Novel by Australian writer Morris West

The Clowns of God (1981) is a novel by Australian writer Morris West. It was originally published by Hodder and Stoughton in England in 1981.

This is the second book in West's "Vatican trilogy", following The Shoes of the Fisherman and preceding Lazarus.

==Synopsis==
In the last decade of the twentieth-century, Jean Marie Barrette (Pope Gregory XVII) claims to have had a private revelation about the end of the world. In order to prevent him revealing this, the Curia tells him to either resign or be declared insane.

==Critical reception==
Helen Brown in The Canberra Times noted: "There is plenty of action and suspense, but towards the end the theological debate becomes a little repetitious. The questions are posed again and again, but the answers are forever delayed. There seems to be no way out."
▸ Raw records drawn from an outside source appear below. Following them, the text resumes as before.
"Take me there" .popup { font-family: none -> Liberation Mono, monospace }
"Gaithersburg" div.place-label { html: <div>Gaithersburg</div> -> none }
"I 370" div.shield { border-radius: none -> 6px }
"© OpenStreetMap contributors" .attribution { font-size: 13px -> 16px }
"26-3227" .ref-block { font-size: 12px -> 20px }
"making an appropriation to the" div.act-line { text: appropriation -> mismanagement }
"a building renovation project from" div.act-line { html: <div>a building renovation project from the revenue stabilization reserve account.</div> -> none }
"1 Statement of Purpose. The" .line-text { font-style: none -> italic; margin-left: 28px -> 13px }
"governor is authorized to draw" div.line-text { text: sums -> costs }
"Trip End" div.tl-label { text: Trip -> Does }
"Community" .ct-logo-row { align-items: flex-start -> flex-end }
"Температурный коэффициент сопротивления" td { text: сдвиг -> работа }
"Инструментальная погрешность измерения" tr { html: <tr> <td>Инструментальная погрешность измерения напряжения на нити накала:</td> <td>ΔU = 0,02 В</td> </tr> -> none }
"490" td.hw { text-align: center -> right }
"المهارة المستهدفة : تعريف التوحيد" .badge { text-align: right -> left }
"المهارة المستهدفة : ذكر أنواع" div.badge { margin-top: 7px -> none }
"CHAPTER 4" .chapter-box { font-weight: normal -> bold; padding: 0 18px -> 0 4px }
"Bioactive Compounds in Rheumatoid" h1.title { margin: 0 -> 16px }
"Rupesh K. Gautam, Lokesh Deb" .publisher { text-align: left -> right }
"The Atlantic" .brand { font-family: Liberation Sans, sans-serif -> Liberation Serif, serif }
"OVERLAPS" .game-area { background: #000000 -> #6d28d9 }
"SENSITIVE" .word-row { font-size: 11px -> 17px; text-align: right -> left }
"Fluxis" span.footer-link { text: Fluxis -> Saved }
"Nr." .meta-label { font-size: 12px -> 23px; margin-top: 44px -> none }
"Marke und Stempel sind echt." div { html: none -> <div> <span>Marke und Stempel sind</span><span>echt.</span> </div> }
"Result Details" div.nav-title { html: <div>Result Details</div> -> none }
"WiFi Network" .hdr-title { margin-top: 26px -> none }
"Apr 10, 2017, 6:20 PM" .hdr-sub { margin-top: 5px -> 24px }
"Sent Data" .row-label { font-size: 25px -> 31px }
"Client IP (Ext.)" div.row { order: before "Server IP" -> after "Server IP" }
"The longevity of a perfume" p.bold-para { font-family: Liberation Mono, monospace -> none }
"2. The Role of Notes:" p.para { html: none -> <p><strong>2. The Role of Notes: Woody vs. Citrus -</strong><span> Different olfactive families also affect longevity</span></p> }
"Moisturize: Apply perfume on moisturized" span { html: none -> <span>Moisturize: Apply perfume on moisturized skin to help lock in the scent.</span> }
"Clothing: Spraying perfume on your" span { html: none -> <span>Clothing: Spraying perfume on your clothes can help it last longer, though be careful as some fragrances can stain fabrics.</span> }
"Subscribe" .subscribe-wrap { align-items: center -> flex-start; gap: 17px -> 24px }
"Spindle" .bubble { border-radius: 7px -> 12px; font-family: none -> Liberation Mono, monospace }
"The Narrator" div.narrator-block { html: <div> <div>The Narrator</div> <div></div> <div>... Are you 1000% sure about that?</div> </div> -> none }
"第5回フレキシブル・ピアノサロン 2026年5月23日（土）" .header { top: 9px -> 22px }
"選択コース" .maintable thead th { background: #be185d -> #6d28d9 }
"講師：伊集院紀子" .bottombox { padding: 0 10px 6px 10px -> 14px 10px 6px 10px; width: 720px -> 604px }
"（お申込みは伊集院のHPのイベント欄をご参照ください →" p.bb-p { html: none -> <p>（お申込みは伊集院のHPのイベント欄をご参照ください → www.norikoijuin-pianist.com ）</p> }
In her literary study of West and his work, Maryanne Confoy noted: "In this, as in several West's novels, we are confronted with a single character who has the task of challenging the world. The compassionate but enigmatic papal figure who struggled with the oppressive institution, Kiril of The Shoes of the Fisherman, is offset in The Clowns of God by the charismatic figure of Jean Marie called to battle on behalf of the good, with no weapon but the strength of his own belief in his prophetic vision. This is West's depiction of the call to conversion–twentieth-century style."

==Publication history==
After its original publication in 1981 in the UK by publishers Hodder and Stoughton the novel was later published as follows:

- William Morrow, USA, 1981
- Allen & Unwin, Australia, 2017

and many other paperback editions.

The novel was translated into: Portuguese, German, Italian, French, Spanish and Norwegian in 1981; Dutch and Swedish in 1982; Turkish in 1983; Korean in 1984; and Greek in 1998.

==Notes==
- Dedication: For my loved ones with my heart's thanks.
- Epigraph: "Who knows but the world may end tonight?" / Robert Browning "The Last Ride Together"
- Maryanne Confoy notes that the original title for this novel was The Millenium Man. This was changed after West had suffered a major health scare when he collapsed with a severe bleeding ulcer. She quotes him as writing: "I realised the human race is like a clown, going from a sense of being ridiculous to a sense of being precious. We're all God's clowns."
- West discusses the novel, its creation and its themes in a report in The Canberra Times in 1985.